More than half of UK workers are making mistakes at work because of stress, underlining the scale of pressure being felt across workplaces and the risks it poses to wellbeing, performance and safety.
New figures show that 52.6 percent of workers have made errors at work due to stress, while one in four has called in sick at least once because they felt overwhelmed. It points to stress not only as a personal health issue but also as a growing organisational risk affecting productivity, collaboration and absence.
The data sits alongside the latest official figures on work-related mental ill health. The Health and Safety Executive reported that 964,000 workers experienced work-related stress, depression or anxiety in the most recent year, reinforcing concerns that pressure at work remains widespread and persistent.
Further findings show that stress is also disrupting day-to-day working relationships. More than one in four workers, 28.5 percent, said stress had caused them to miss deadlines, while almost a third, 32.9 percent, reported clashing with someone at work because of stress. Together, the figures suggest a pattern of strain that is affecting both individual performance and team dynamics.
Stress Hitting Productivity and Working Relationships
The research was carried out as part of the Workplace Silent Stress Survey 2025, which questioned 553 people across the UK workforce about how stress affects their work and who they speak to when they are struggling.
The results indicate that stress is not only leading to errors and absence, but is also quietly eroding collaboration. Missed deadlines and workplace conflict linked to stress can have knock-on effects for colleagues, managers and customers, particularly in roles where accuracy, communication and judgement are critical.
Occupational health research has long shown that high stress levels are associated with reduced concentration, memory lapses and impaired decision making. When these pressures are sustained, they increase the likelihood of mistakes and raise the risk of longer term burnout, sickness absence and staff turnover.
Despite this, the survey suggests that stress often remains hidden from those with the ability to address it.
Most Workers Not Talking to Managers
One of the most striking findings is how rarely employees speak to their managers about stress. Only 4.7 percent of respondents said they would raise concerns with their manager, and just 1.3 percent said they would speak to someone in a leadership role.
Instead, more than half said they were more likely to confide in friends or family members. While this suggests people are not entirely silent about how they feel, it also means that concerns rarely reach those who can influence workloads, deadlines or working practices.

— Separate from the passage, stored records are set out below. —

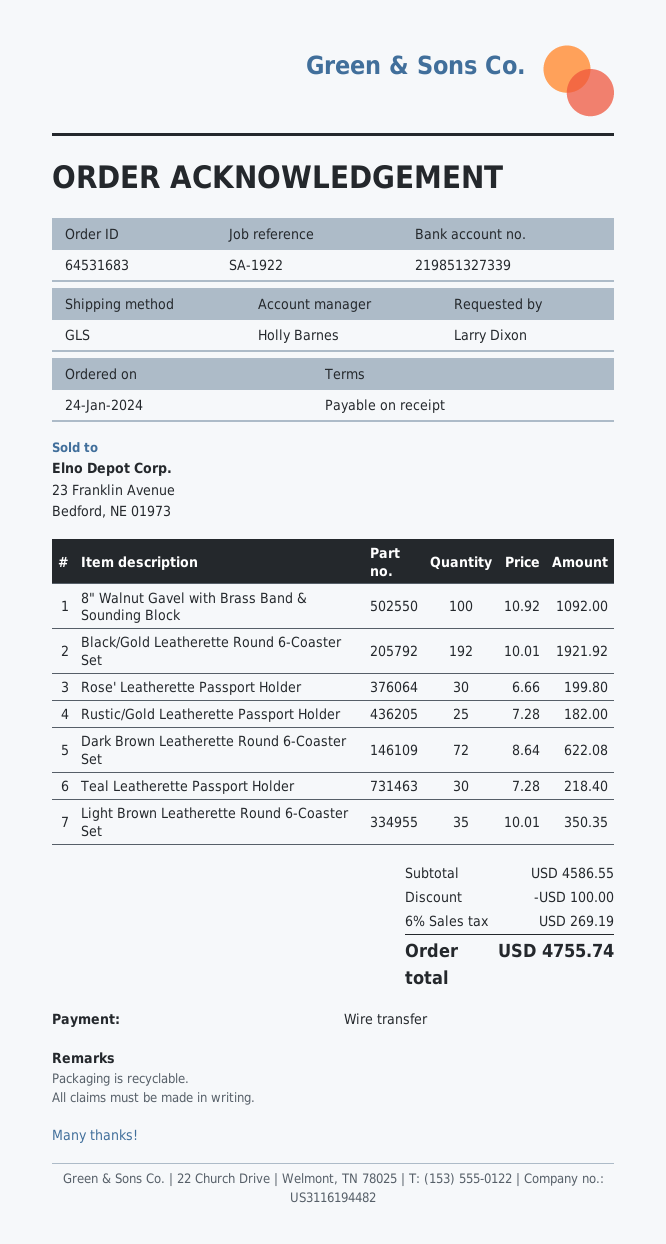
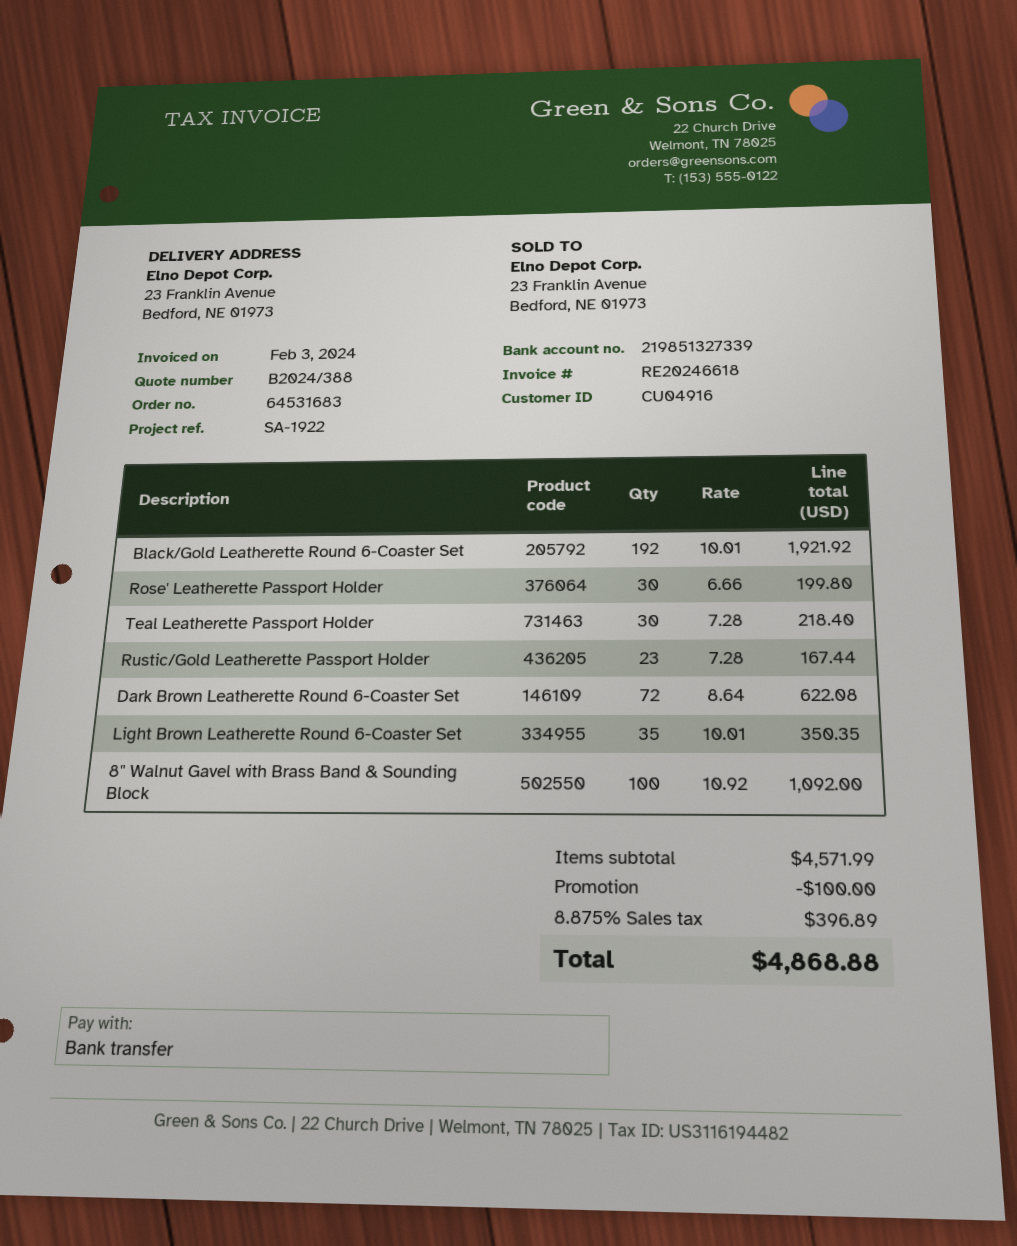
Rustic/Gold Leatherette Passport Holder: 25 x 7.28 = 182.00 -> 23 x 7.28 = 167.44
subtotal: 4586.55 -> 4571.99
tax: 6% = 269.19 -> 8.875% = 396.89
total: 4755.74 -> 4868.88

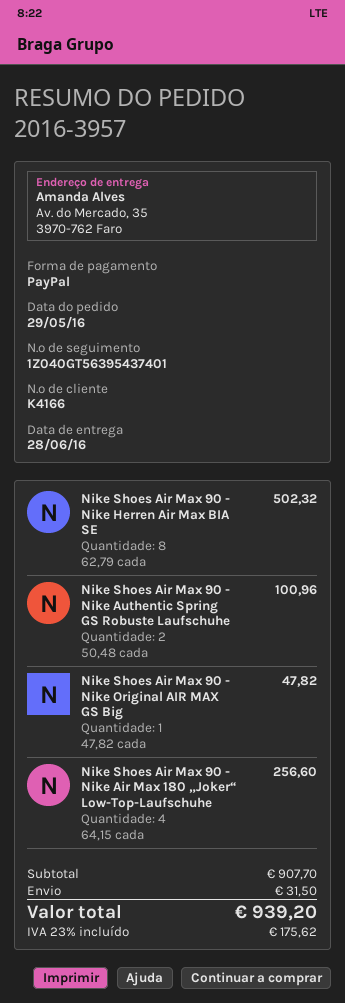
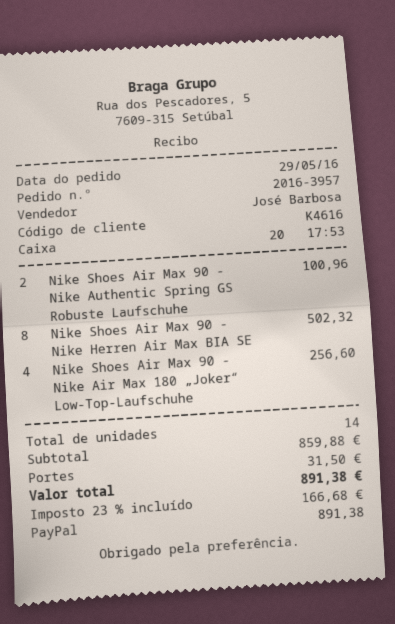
customer number: K4166 -> K4616
Nike Shoes Air Max 90 - Nike Original AIR MAX GS Big: 1 for 47.82 -> none
subtotal: 907.70 -> 859.88
tax: 23% = 175.62 -> 23% = 166.68
total: 939.20 -> 891.38

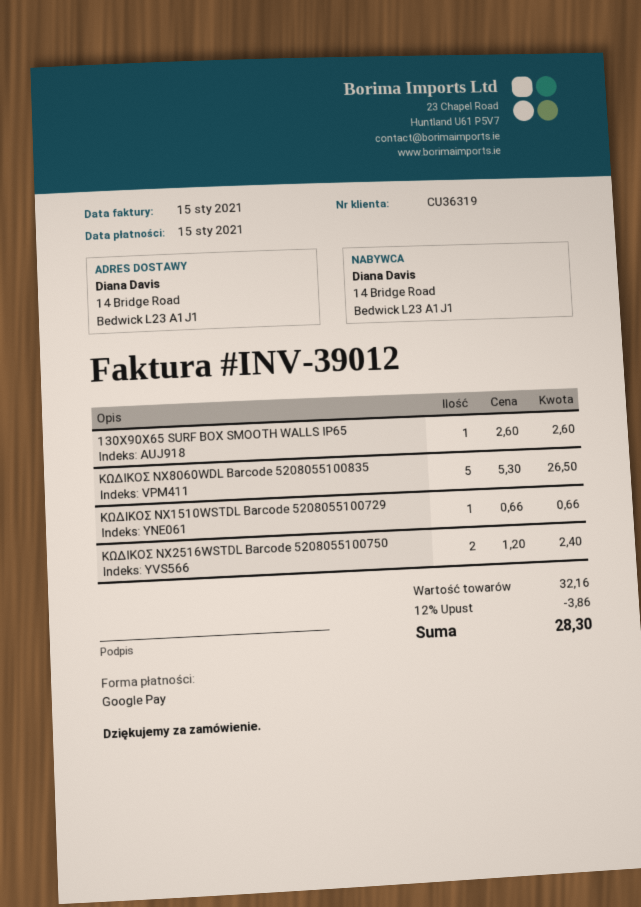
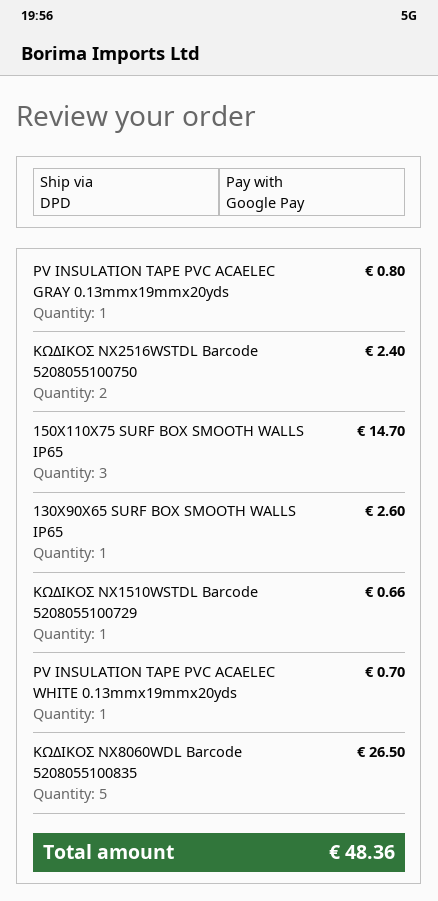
PV INSULATION TAPE PVC ACAELEC GRAY 0.13mmx19mmx20yds: none -> 1 for 0.80
150X110X75 SURF BOX SMOOTH WALLS IP65: none -> 3 for 14.70
PV INSULATION TAPE PVC ACAELEC WHITE 0.13mmx19mmx20yds: none -> 1 for 0.70
discount: 12% = 3.86 -> none
total: 28.30 -> 48.36

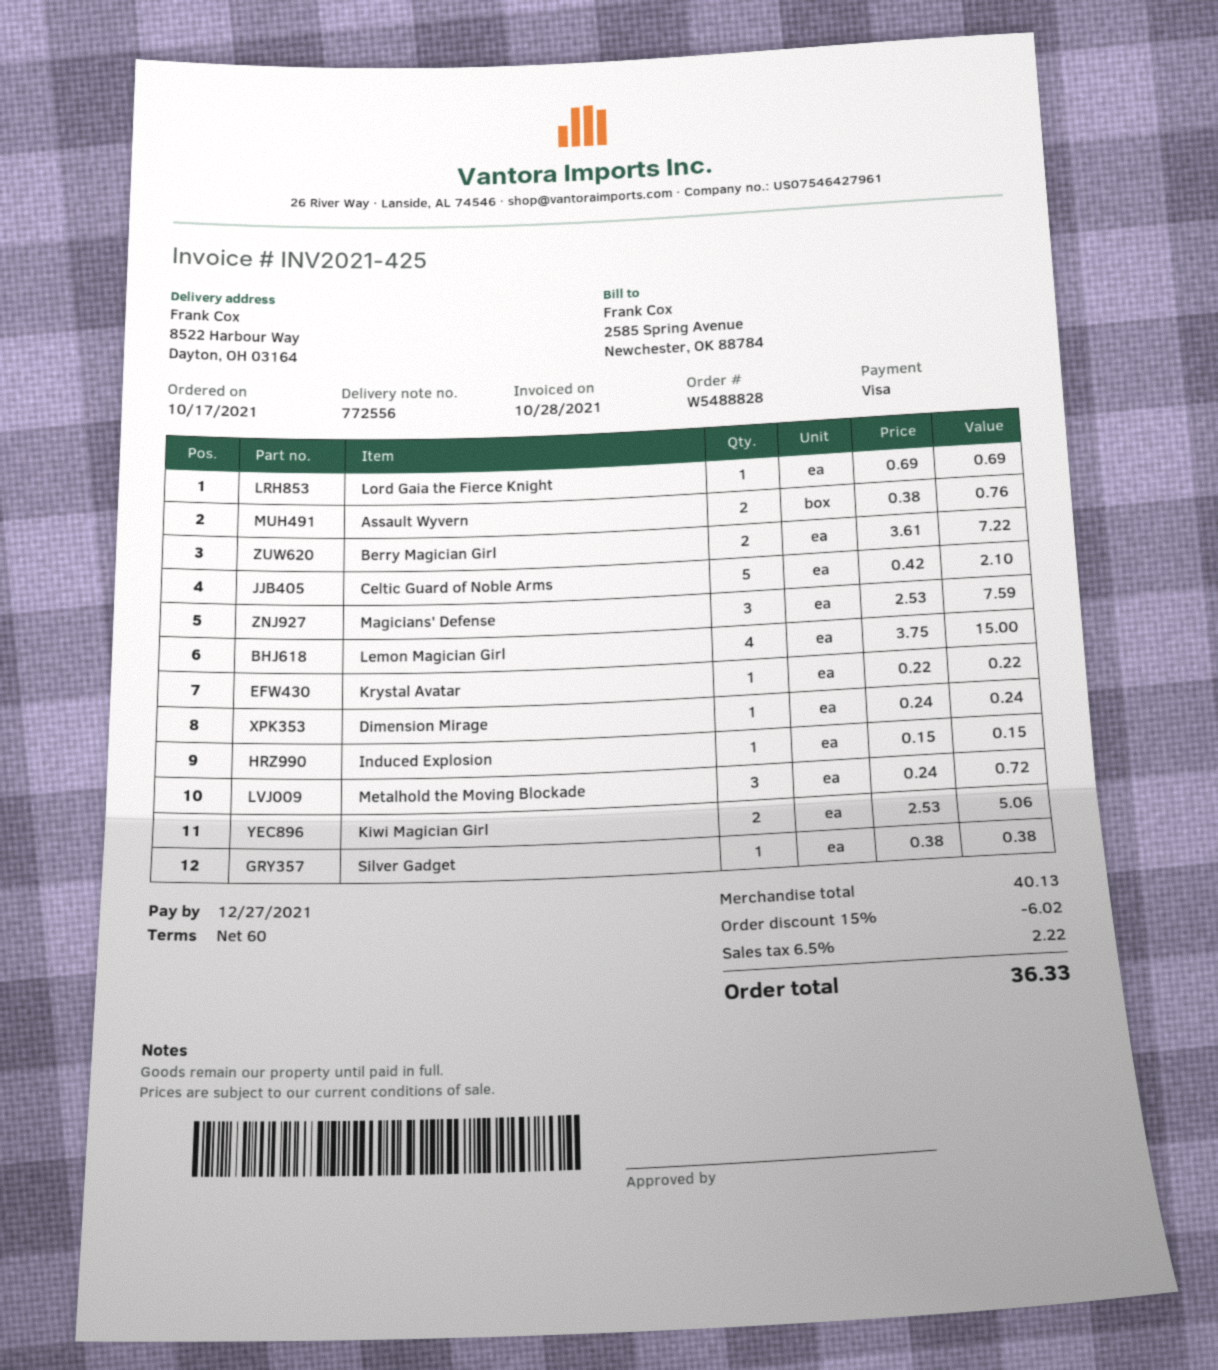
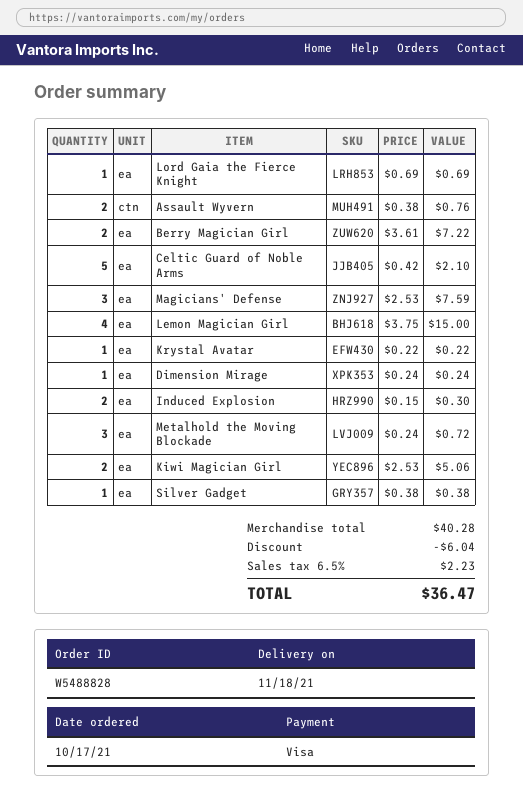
Induced Explosion: 1 x 0.15 = 0.15 -> 2 x 0.15 = 0.30
subtotal: 40.13 -> 40.28
discount: 6.02 -> 6.04
tax: 6.5% = 2.22 -> 6.5% = 2.23
total: 36.33 -> 36.47

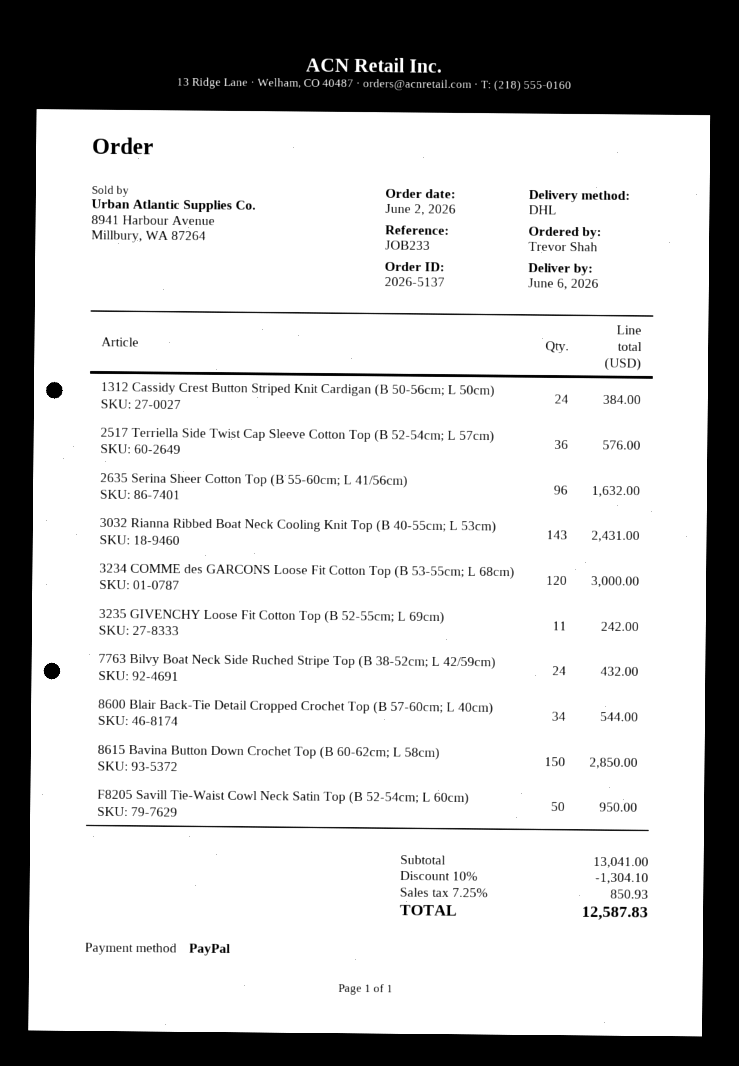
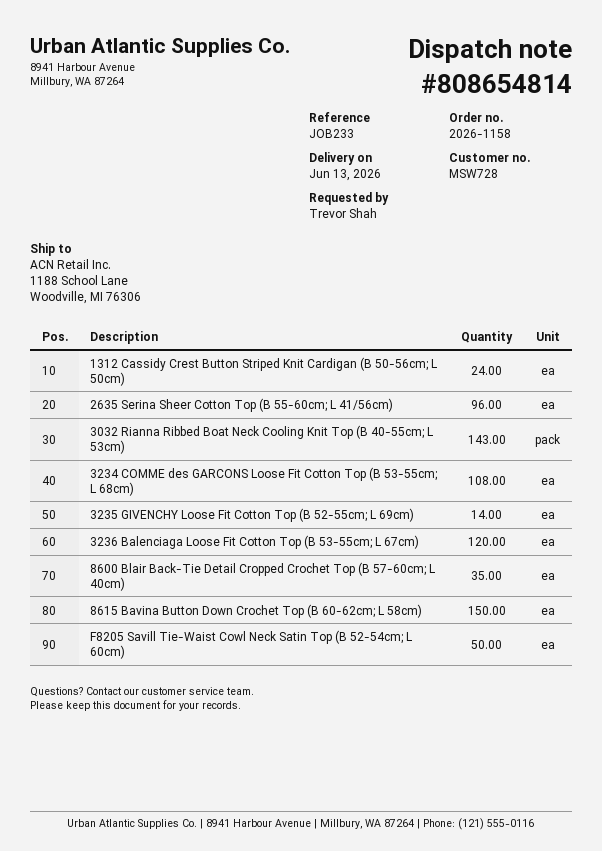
order number: 2026-5137 -> 2026-1158
delivery date: 2026-06-06 -> 2026-06-13
2517 Terriella Side Twist Cap Sleeve Cotton Top (B 52-54cm; L 57cm): 36 -> none
3234 COMME des GARCONS Loose Fit Cotton Top (B 53-55cm; L 68cm): 120 -> 108
3235 GIVENCHY Loose Fit Cotton Top (B 52-55cm; L 69cm): 11 -> 14
7763 Bilvy Boat Neck Side Ruched Stripe Top (B 38-52cm; L 42/59cm): 24 -> none
8600 Blair Back-Tie Detail Cropped Crochet Top (B 57-60cm; L 40cm): 34 -> 35
3236 Balenciaga Loose Fit Cotton Top (B 53-55cm; L 67cm): none -> 120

Astutis, a health and safety training provider that carried out the research, said the findings pointed to a lack of psychological safety in many workplaces. Steve Terry, the company’s managing director, said the results reflected a culture in which employees did not feel able to speak openly about stress. “These numbers portray a widespread workplace culture where employees may feel unsafe to raise stress-related concerns, preferring to suffer in silence,” he said.
From a wellbeing perspective, the gap between experience and communication is significant. When stress remains hidden, problems are more likely to escalate, leading to prolonged strain, disengagement and, in some cases, long term mental health issues.
Why Silence Can Make Stress Worse
Terry said that while turning to friends and family was understandable, it could limit the chances of meaningful change at work. He said support outside the workplace could not address the structural causes of stress. “Although friends and family can offer emotional support, they have no power to implement changes to workloads or processes. It is management that is positioned to address the root causes that often underpin stress,” he said.
This dynamic can leave employees stuck between feeling supported personally but unheard professionally. Over time, that disconnect can damage trust and reinforce the belief that raising concerns at work is risky or pointless.
The findings echo wider evidence that fear of negative consequences, such as being seen as weak or uncommitted, remains a barrier to open conversations about mental health at work. Where stress is normalised but not actively addressed, employees may continue to cope privately until mistakes, absence or burnout force the issue.
What It Means for Employers
Astutis said the results should prompt employers to review their internal processes and workplace culture. The organisation is encouraging leaders to focus on creating environments where people feel able to talk to managers about stress before it leads to errors or illness.
The business case is clear, as stress-related mistakes, missed deadlines and sickness absence carry a financial cost in lost productivity, rework and staff turnover. At the same time, the human cost is reflected in poorer wellbeing, lower morale and reduced engagement.
Clear expectations, realistic workloads, supportive management and visible commitment to wellbeing can help reduce pressure and encourage open dialogue. Training managers to spot early signs of stress and respond constructively is also critical.
As work-related stress continues to affect hundreds of thousands of workers each year, the findings suggest that silence remains one of the biggest obstacles to progress. Without trust and open communication, experts say stress is more likely to surface through mistakes and absence rather than timely conversations, leaving both employees and employers paying the price.